MBSC uses clinical and patient-reported data combined with powerful predictive analytics to support clinical decision-making. Participating physicians use the MBSC registry and patient engagement tools to collect comprehensive preoperative data for potential bariatric surgery patients.
This data is then used to feed the MBSC Predictive Outcomes Calculator, a publicly available tool physicians can use to predict a patient’s weight loss, comorbidity resolution, and complication rate after bariatric surgery.
Specifically, the tool uses patient information on demographics, comorbidities, and other risk factors to forecast:
- Predicts weight loss at years 1, 2, and 3 for each of the available procedures.

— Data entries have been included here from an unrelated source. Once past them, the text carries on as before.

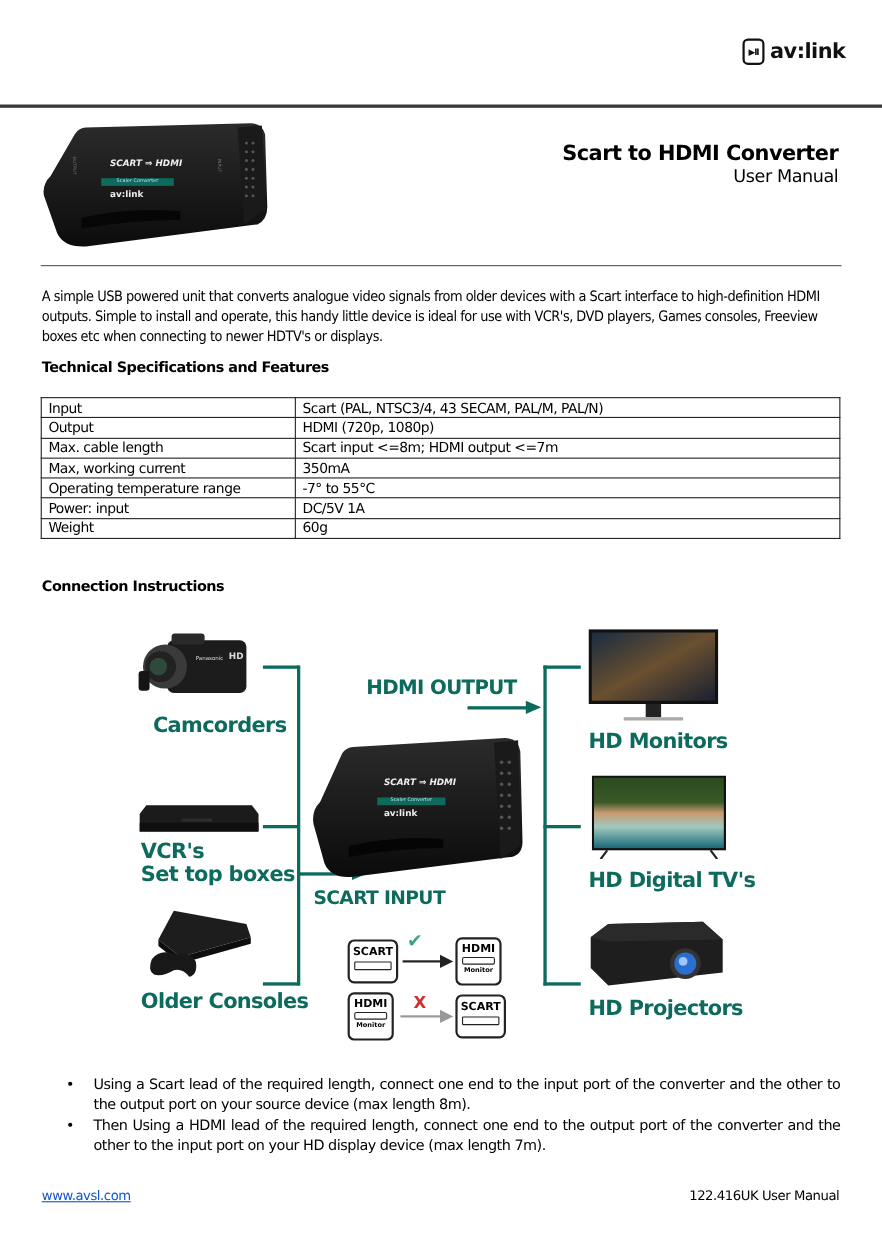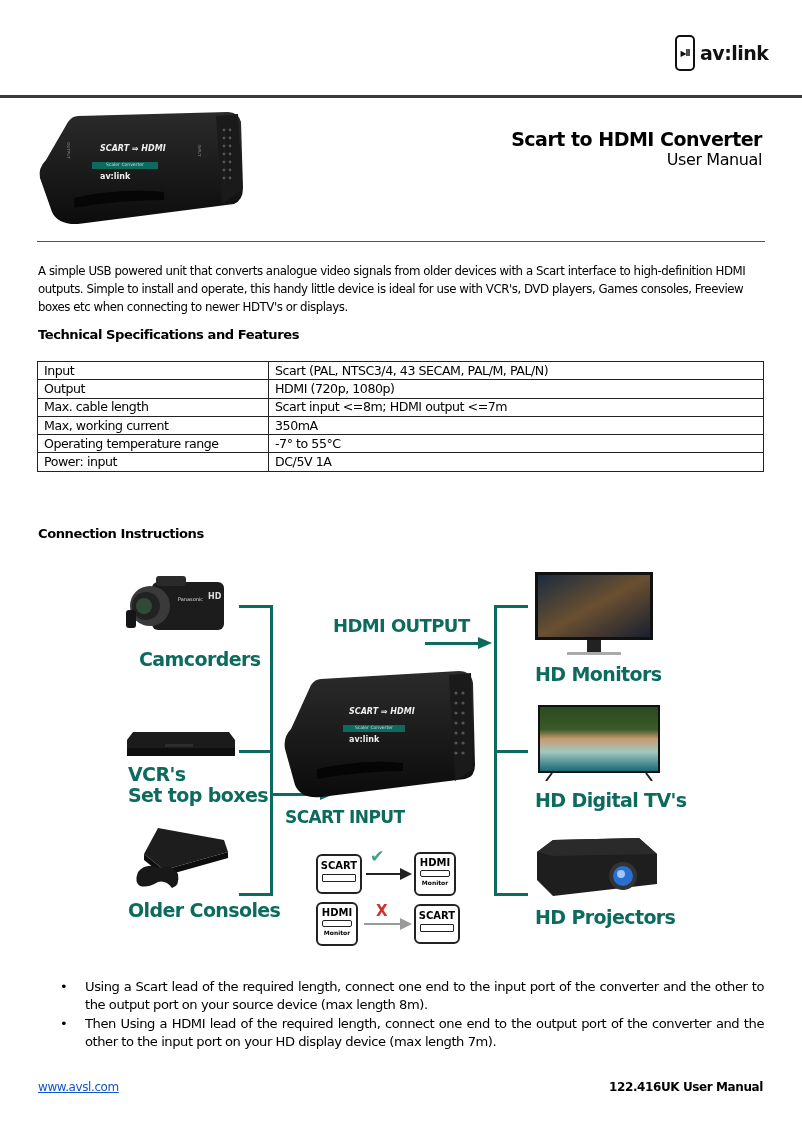"▶II" .brand-icon { height: 36px -> 24px }
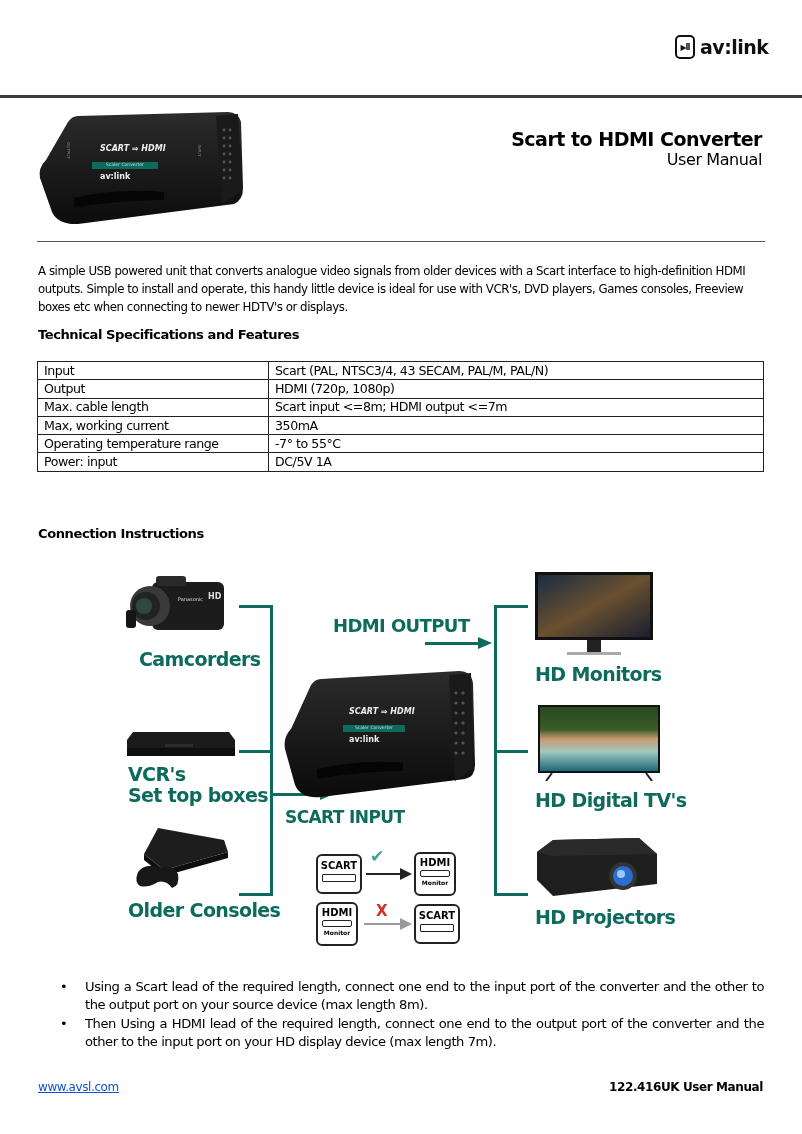"Weight" tr { html: none -> <tr> <td>Weight</td> <td>60g</td> </tr> }
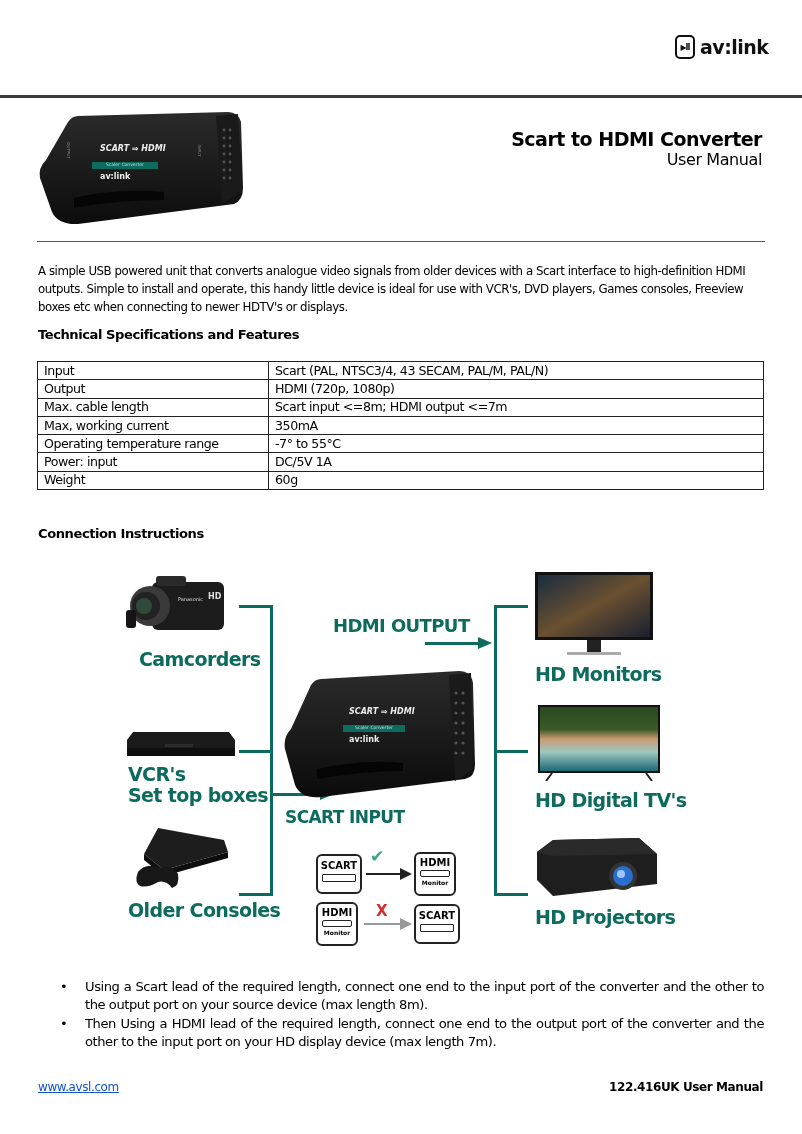"122.416UK User Manual" .footer-right { font-weight: bold -> none }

- Predicts the likelihood of resolving weight-related comorbidities such as diabetes or sleep apnea.
- Predicts the likelihood of adverse events, serious complications and mortality.
Notably, the predicted rates for weight loss, comorbidity resolution, and potential complications are patient-specific, using risk-adjusted, real-world outcomes data from similar patients. These tools and other quality improvement initiatives helped MBSC and its members decrease rates of venous thromboembolism (VTE) by 43% and decrease post-surgical death rates by 67%.
What Is the Future of Predictive Analytics?
As we amass more and more data, predictive analytics will become both more common and more accurate.
Currently, many predictive models use traditional statistical methods, such as logistic regression, which are useful and can provide insightful results. However, AI and machine learning methods such as random forests, when implemented appropriately, can provide more accurate predictions. Ultimately, as more feature-rich data is collected and as the collection process itself improves, predictive analytics can take advantage of deep learning algorithms that can make better use of large and complex data sets. [8]
For example, deep learning algorithms can be used for image recognition, whether that be images gleaned from MRIs or other types of imaging technology, to automatically detect certain features. In contrast, a machine learning-based approach would require the radiologist to extract all the features from the image first. Deep learning simplifies the process by detecting all the features automatically, without requiring extra work by the radiologist.
Put simply, big data and predictive analytics in healthcare go hand in hand—more data means better predictions.
Additionally, the field of predictive analytics will advance to overcome its limitations. One current drawback is that predictive analytics is not able to provide insight into what might happen after an intervention or other change, which can be frustrating for researchers and clinicians who want to understand how patients might fare after a new treatment or as a result of a new hospital procedure. We expect predictive analytics will advance past this challenge, allowing researchers to forecast the future in a much more expansive and holistic way.
Predictive analytics will also be able to benefit from the massive leaps in computer processing power that make chewing through complicated algorithms possible.
Someday soon, predicting the future with accuracy under a variety of conditions will be the norm, not a fortune-teller’s trick.